What I want exactly to say is there is nothing criminal in such a function that adds to integers. If it’s surrounded with another function that ensures that both numbers are really integers, there is no need to do all that validations again when adding them. In our projects, we usually separate our application on several levels. On the top level of the application, threre is one that validates the input data. If they are fine, functions on the next level operate on them as well.
In conclusion, please avoid using word “bug” when you talk about lack of
logging or caching. Probably you don’t need that stuff. Keep functions free of
having state and producing side effects. When you afraid of the data you use may
be incorrect (Nulls, overflows), don’t rush into adding nested if
s. You’d
rather update your validation logic first.

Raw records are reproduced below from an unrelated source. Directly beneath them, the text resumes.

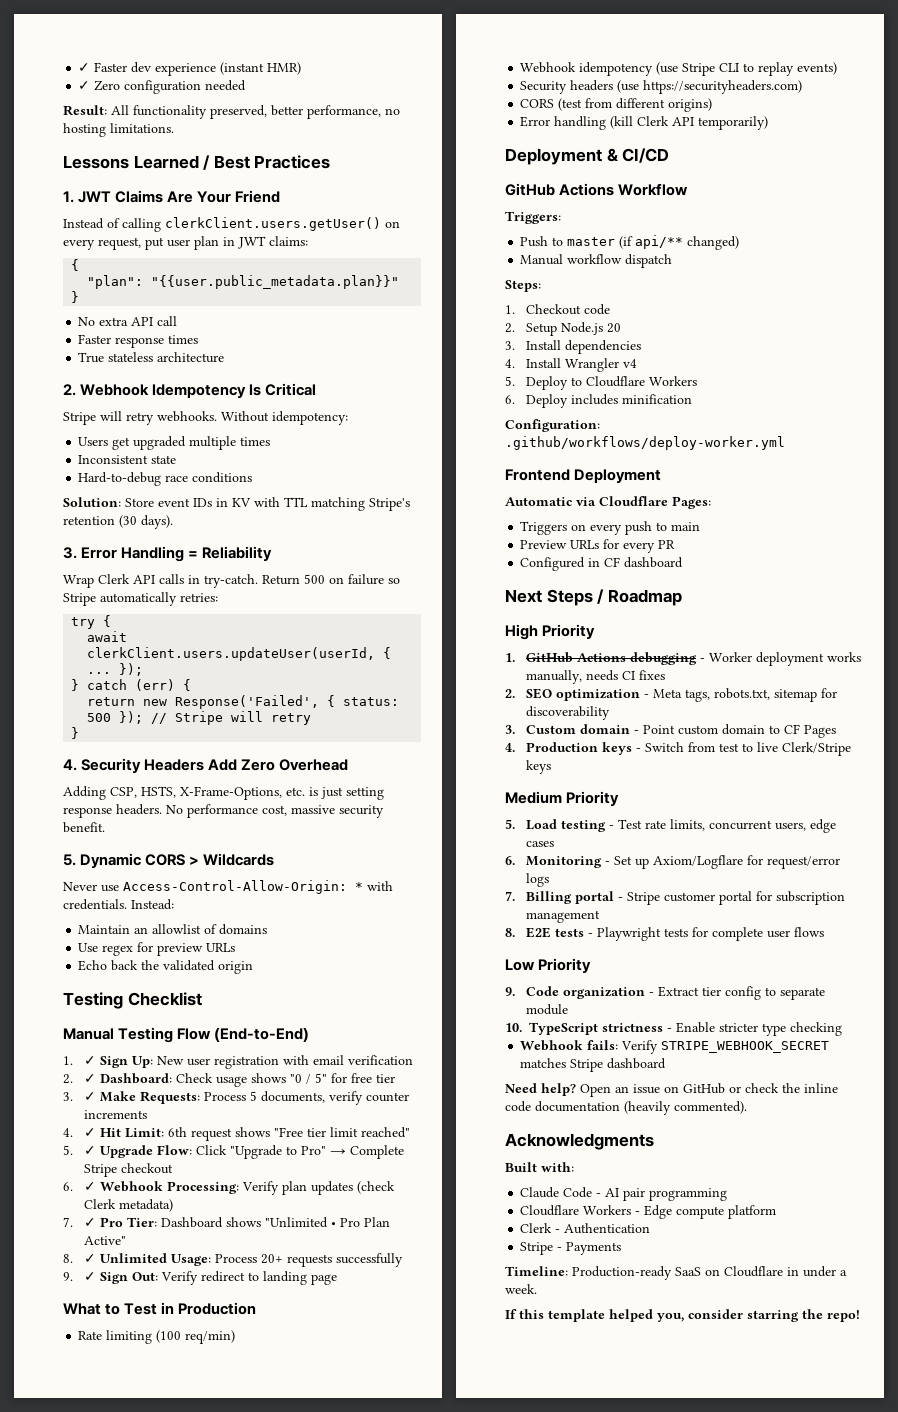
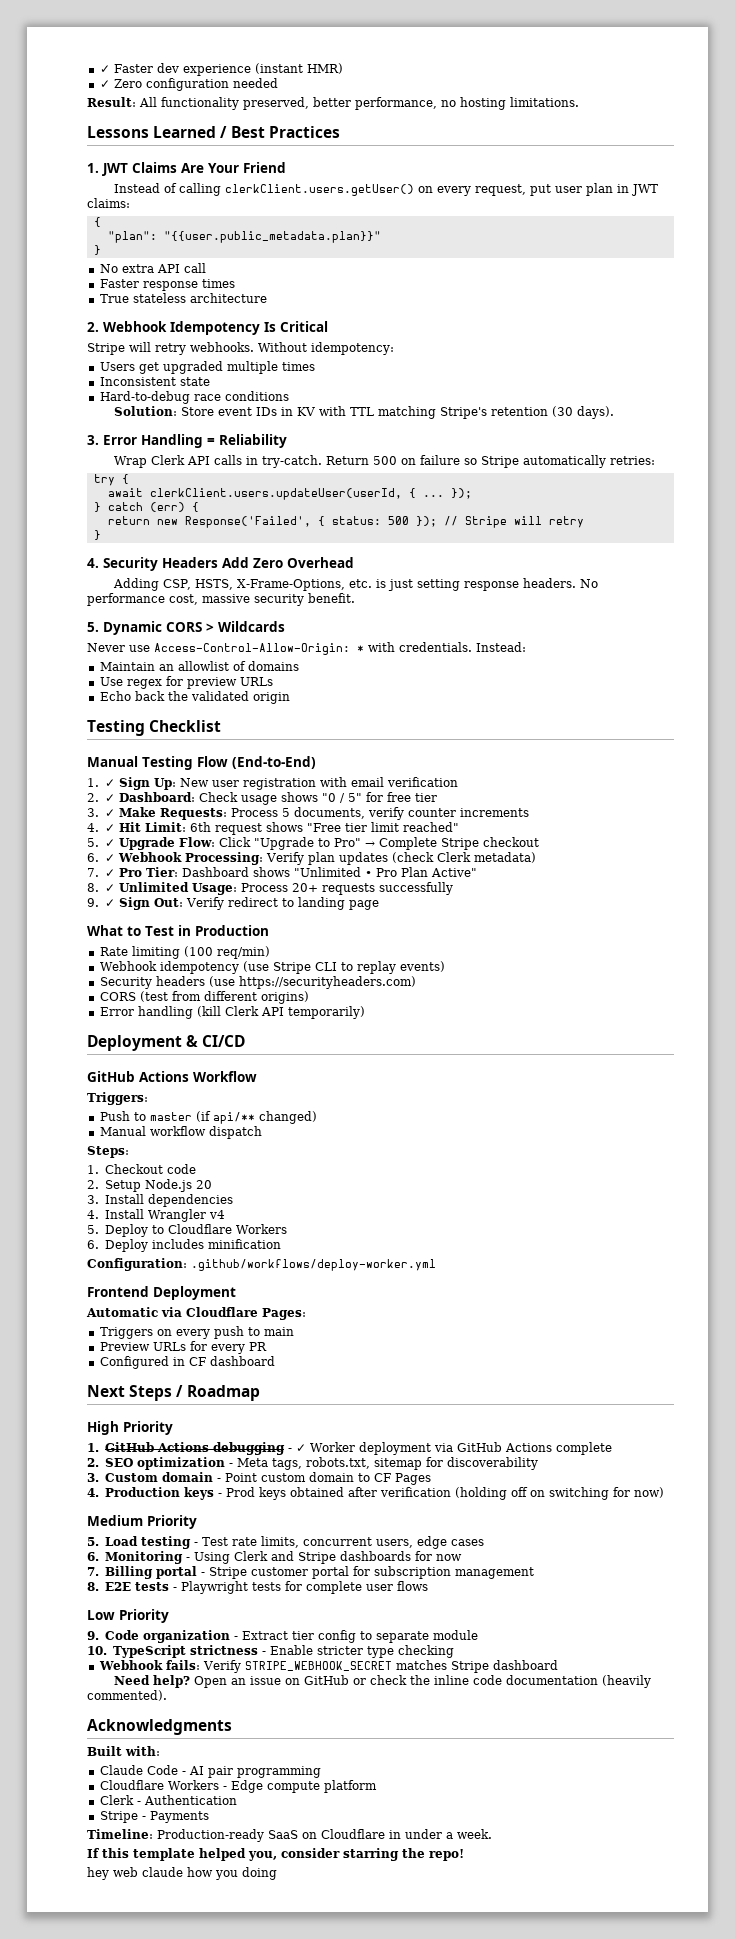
- 1. GitHub Actions debugging - Worker deployment works manually, needs CI fixes
+ 1. GitHub Actions debugging - ✓ Worker deployment via GitHub Actions complete
- 4. Production keys - Switch from test to live Clerk/Stripe keys
+ 4. Production keys - Prod keys obtained after verification (holding off on switching for now)
- 6. Monitoring - Set up Axiom/Logflare for request/error logs
+ 6. Monitoring - Using Clerk and Stripe dashboards for now
+ hey web claude how you doing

Нашли ошибку? Выделите мышкой и нажмите Ctrl/⌘+Enter
Yegor Bugayenko, 5th Jun 2017, link
Thanks for this analysis. You may find this article useful too: http://www.yegor256.com/201... Bugs may be not only functional, but also non-functional, and the area for non-functional bugs is way wider. Moreover, it's unlimited. Of course, you can argue with every one of them, but the point is that in some projects, some of them will make sense. And the amount of them is literally unlimited.
Eugene Nikolaev, 5th Jun 2017, link
Are you sure you enjoyed Yegor's blog?))
>> How may I track whether .setA was called or not?
Holy truth. That's why setters are bad. Use a constructor.
http://www.yegor256.com/201...
I guess OOP version should be like:
Integer sum = new Sum(1, 2)
But as long Integer is not an interface we cannot make that.
So the compromise version would be a sort of:
Integer sum = new Sum(1, 2).intValue()
Yes it may look unnatural with current tools/languages though. But it is still one line.
Ivan Grishaev, 5th Jun 2017, link , parent
Thank you, will read that paper.
Ivan Grishaev, 5th Jun 2017, link , parent
1. Yes, I'm sure. Because enjoying of something doesn't mean you consume only those content that you are agree with.
2. Regarding the constructor pattern you posted above, I had that pattern in my mind. But it still keeps a state inside an object. So I still cannot see any reason of keeping state when we need the result only.